== Exercise prompt ==
Only the lines from the one with "- The Chain" to the end of the data below should be given again, exactly as written.

== Data to process ==

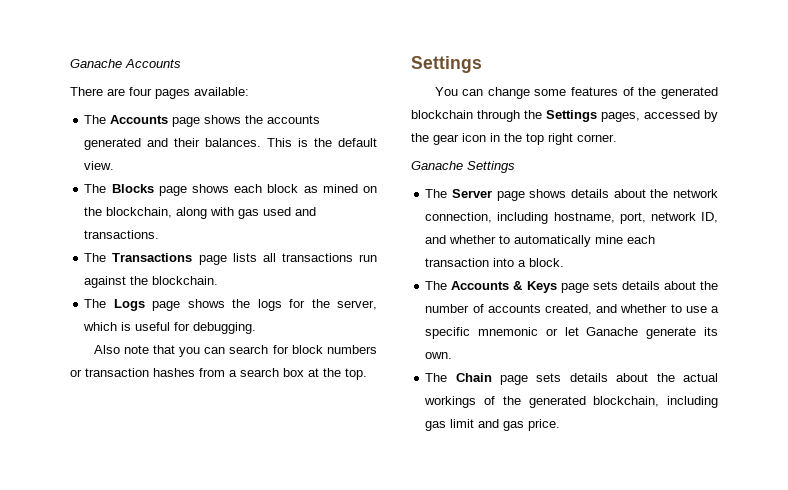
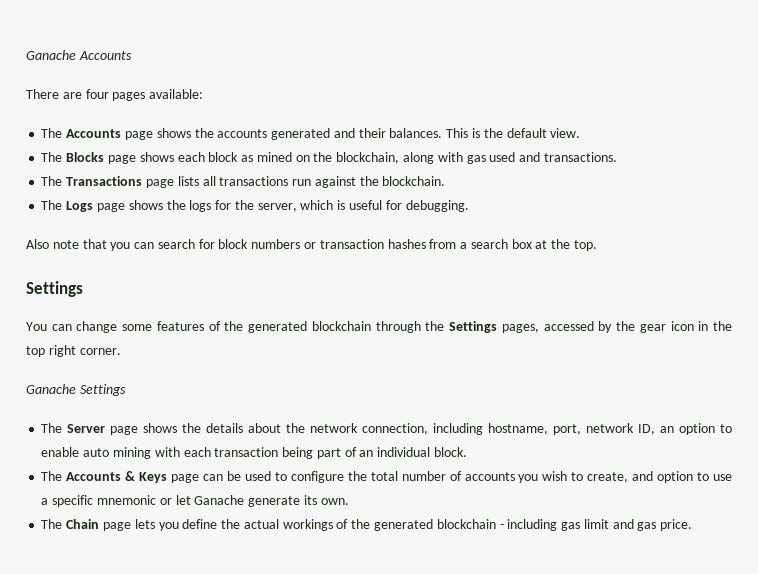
- The Server page shows details about the network connection, including hostname, port, network ID, and whether to automatically mine each transaction into a block.
+ The Server page shows the details about the network connection, including hostname, port, network ID, an option to enable auto mining with each transaction being part of an individual block.
- The Accounts & Keys page sets details about the number of accounts created, and whether to use a specific mnemonic or let Ganache generate its own.
+ The Accounts & Keys page can be used to configure the total number of accounts you wish to create, and option to use a specific mnemonic or let Ganache generate its own.
- The Chain page sets details about the actual workings of the generated blockchain, including gas limit and gas price.
+ The Chain page lets you define the actual workings of the generated blockchain - including gas limit and gas price.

== Task output ==
- The Chain page sets details about the actual workings of the generated blockchain, including gas limit and gas price.
+ The Chain page lets you define the actual workings of the generated blockchain - including gas limit and gas price.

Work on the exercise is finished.